> [EXERCISE BRIEF] Copy out exactly the stretch of the listing below that begins at the line containing "font-size: 16px ->" and ends at the line containing "text: szerinti számlas", and copy nothing outside it.

> [DATA TO PROCESS]
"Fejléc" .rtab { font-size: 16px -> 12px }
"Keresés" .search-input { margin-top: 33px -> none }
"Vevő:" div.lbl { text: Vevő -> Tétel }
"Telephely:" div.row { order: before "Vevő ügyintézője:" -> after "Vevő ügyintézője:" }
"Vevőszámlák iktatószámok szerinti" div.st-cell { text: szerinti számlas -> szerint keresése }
==
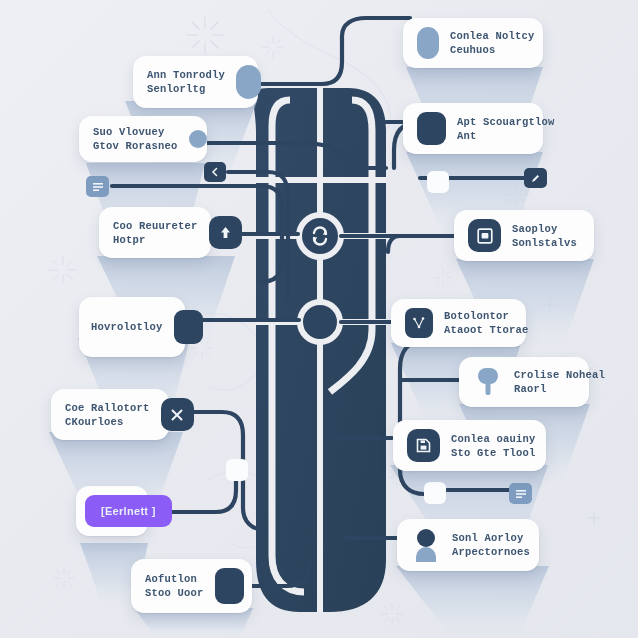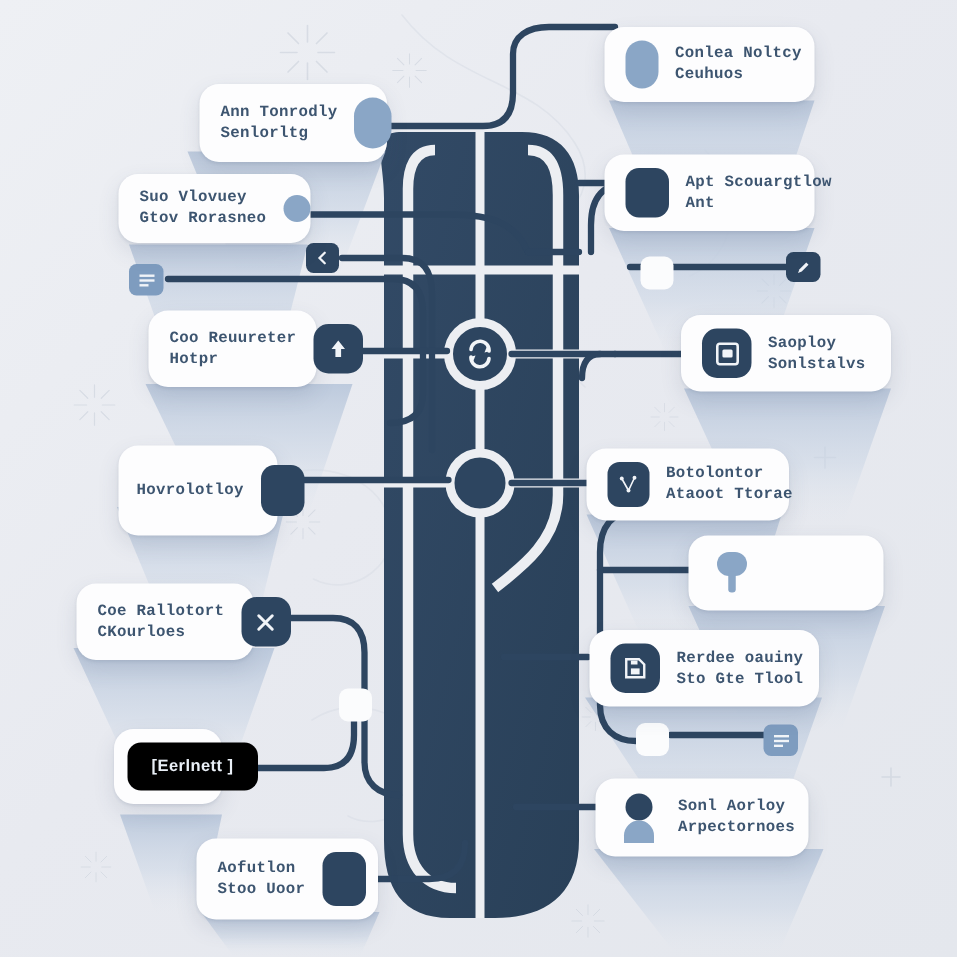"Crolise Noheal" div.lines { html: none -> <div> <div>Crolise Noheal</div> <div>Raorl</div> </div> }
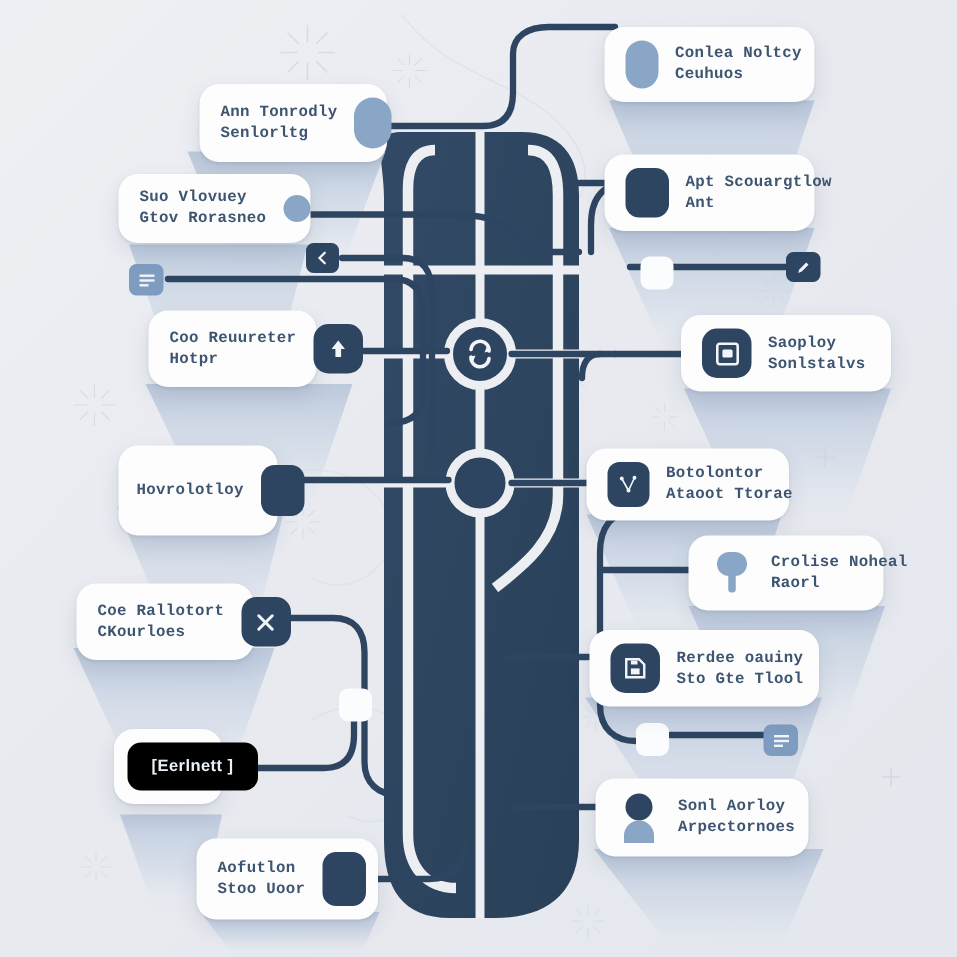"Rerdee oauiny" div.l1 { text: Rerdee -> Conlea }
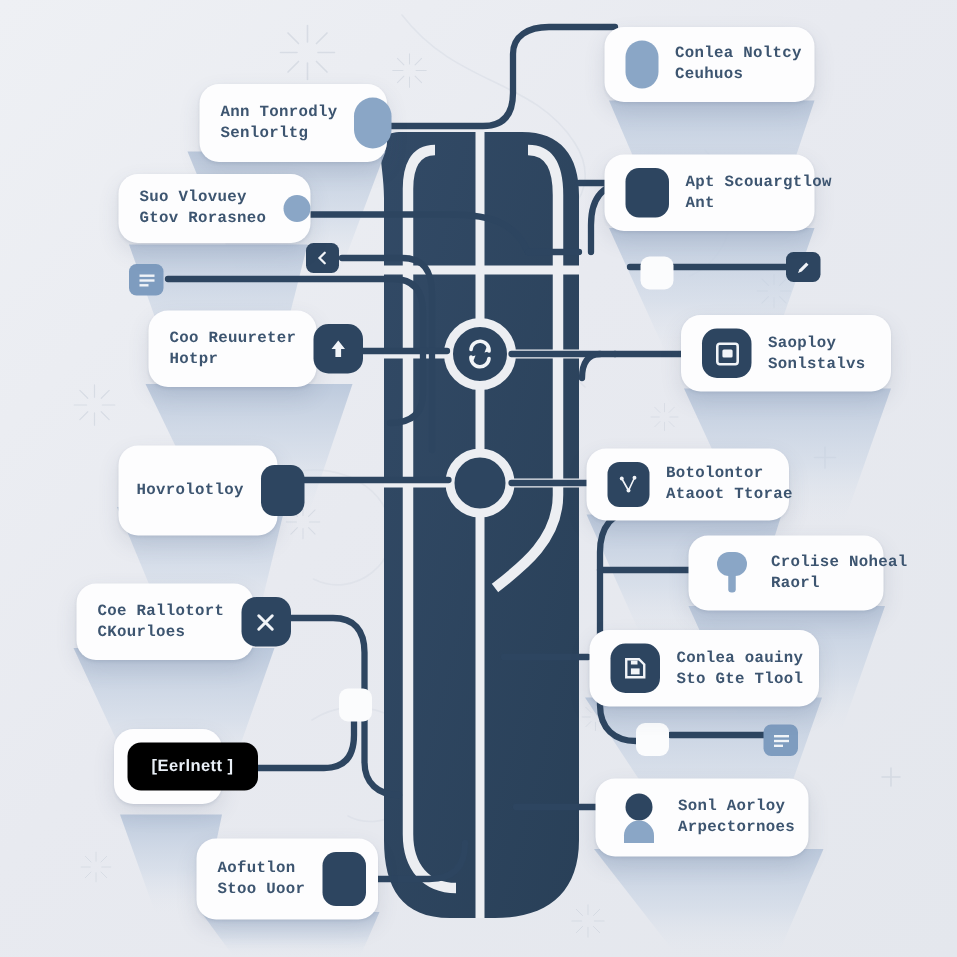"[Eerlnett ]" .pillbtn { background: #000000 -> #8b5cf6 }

> [SOLUTION TO THIS PROBLEM]
"Fejléc" .rtab { font-size: 16px -> 12px }
"Keresés" .search-input { margin-top: 33px -> none }
"Vevő:" div.lbl { text: Vevő -> Tétel }
"Telephely:" div.row { order: before "Vevő ügyintézője:" -> after "Vevő ügyintézője:" }
"Vevőszámlák iktatószámok szerinti" div.st-cell { text: szerinti számlas -> szerint keresése }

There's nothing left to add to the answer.